Also note, you are supplying the numbers based on steady loads and not the actual power up load of a system, which is quite a bit higher.

Another note about switching power supplies. You take the individual rail ratings and the goal is to never exceed 80% of the rating. Once you get passed 80% of the rail rating, the power starts becoming dirty in virtually any switching power supply.

A 280W video card gets its power from the 12V rail. That is roughly 23A of current., so the 12V rail must be rated at no lower than 30A just to carry the video card. Just an example.

During power up, you want clean power as that is where 99% of damage to components will occur. The power supply must deliver that surge cleanly.

You are quite right that a 750W power is not needed to *run* the system, but it does have ample overhead for handling the startup operations. If a power supply uses an active PFC circuit, then supplying clean power at lighter loads is not an issue at all. In a high end system you really do not want to use a power supply that does not have an active PFC circuit for all rails.

In an ideal environment it would be nice to keep the load on a switching supply at about 75%. This allows enough load to keep the power smooth and also allows for small transient load changes.

That is why active PFC circuits became so important in switching supplies. High end systems do have a substantial power up surge requirement. Now we look to purchase power supplies that can handle the power up surge cleanly, while supplying power at lower load percentages cleanly as well.

Just keep in mind, it is not the total load that is as critical as the individual rail load when determining which power supply to use. If a lower power video card is considered, then I would also say the 750W PS is way overkill.

The engineeer in me does not care for modular cables. If they were using a higher quality connector, then I would have less issue with them.

I do agree high end video cards are a waste of money if all you do is 2D work in Windows. Most of the money in a high end video card is in the 3D circuits.
InterceptPoint wrote on 12/11/2008, 6:37 AM
You guys are really helpful. I think this thread is going to be very valuable to those who are looking to build a new Core i7 machine.

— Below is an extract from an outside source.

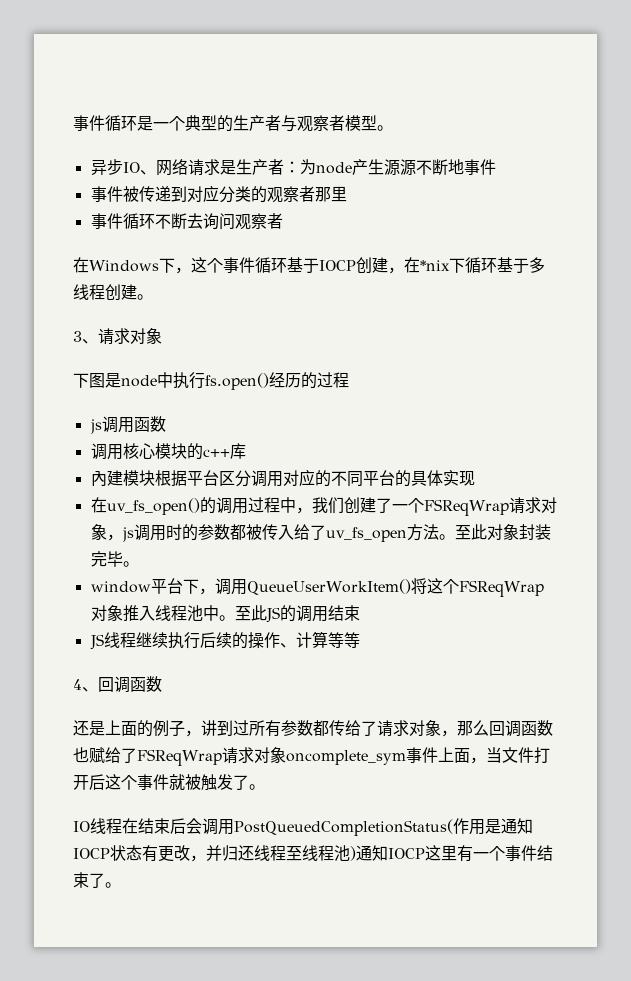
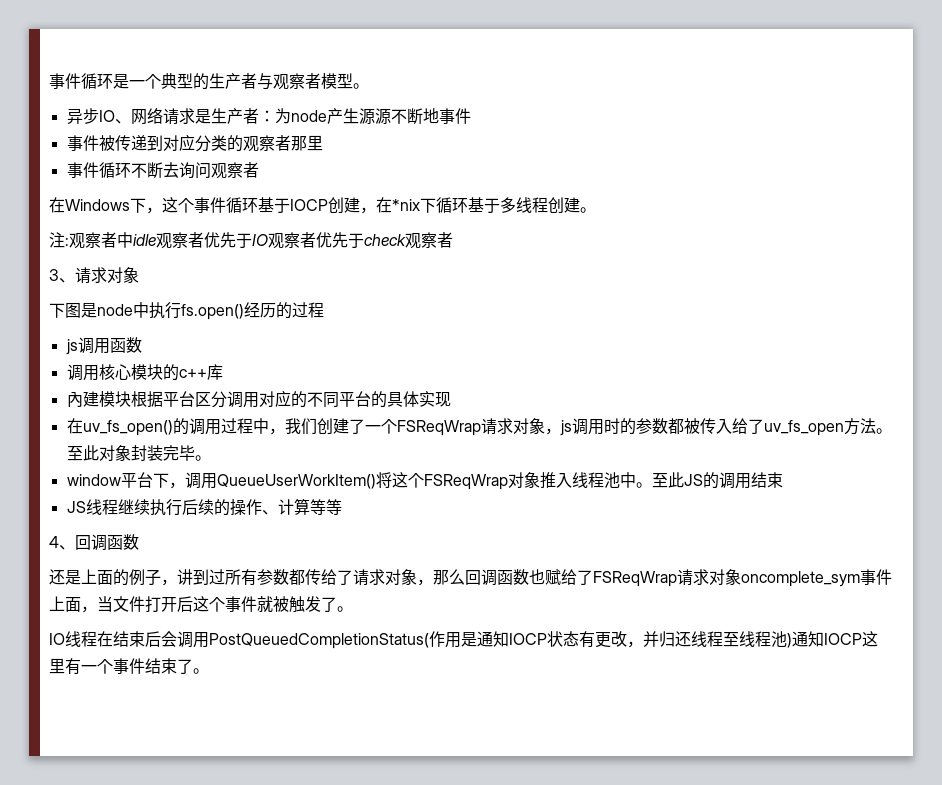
(153, 297) none -> [49,232,453,249] // 注:观察者中idle观察者优先于IO观察者优先于check观察者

A couple of questions for rtbond:

Are you running multiple monitors?
What graphics card are you using?
How confident are you that you will need to upgrade the CPU fan in order overclock the 920? I'm going to overclock my 920 and was hoping to do it with the stock CPU fan.

And for Skuzzy:

I assume that PFC is Power Factor Correction. Is PFC pretty much standard in the higher end PC supplies or do we have to go hunting for those that have this feature?
What would you recommend for an Nvidia graphics card to drive two monitors, one at 2560 x 1600?
rtbond wrote on 12/11/2008, 8:20 AM
Sorry I forgot to include the graphics card on my build list above. I did look at fanless cards, but opted to go with this one that has a fan. The fanless ones tend to be quite large and effectively block usage of a second PCIe slot in the motherboard

EVGA 01G-P3-N959-TR GeForce 9500 GT 1GB <Dual DVI, with HDCP>

I think it as $50 after rebate.

Yes I am running two monitors.

Regarding the CPU cooler, I am not 100% confident that I will need to upgrade the stock cooler for overclocking, but from what I have read that is generally the case. The Core I7 CPUs run hotter than their Core Duo counter parts. Mine runs at about 34 C at idle and I have seen it approach 90c under load with the stock cooler with NO overclocking. I am also the first to admit I am not an overclocking expert.

Rob Bond

My System Info:

  • Vegas Pro 22 Build 194
  • OS: Windows 11.0 Home (64-bit), Version: 10.0.26100 Build 26100
  • Processor: i9-10940X CPU @ 3.30GHz (14 core)
  • Physical memory: 64GB (Corsair Vengeance LPX 64GB (2 x 32GB) DDR4 DRAM 3200MHz C16 memory kit)
  • Motherboard Model: MSI x299 Creator (MS-7B96)
  • GPU: EVGA GeForce RTX 2070 SUPER XC ULTRA (Studio Driver Version =  536.40)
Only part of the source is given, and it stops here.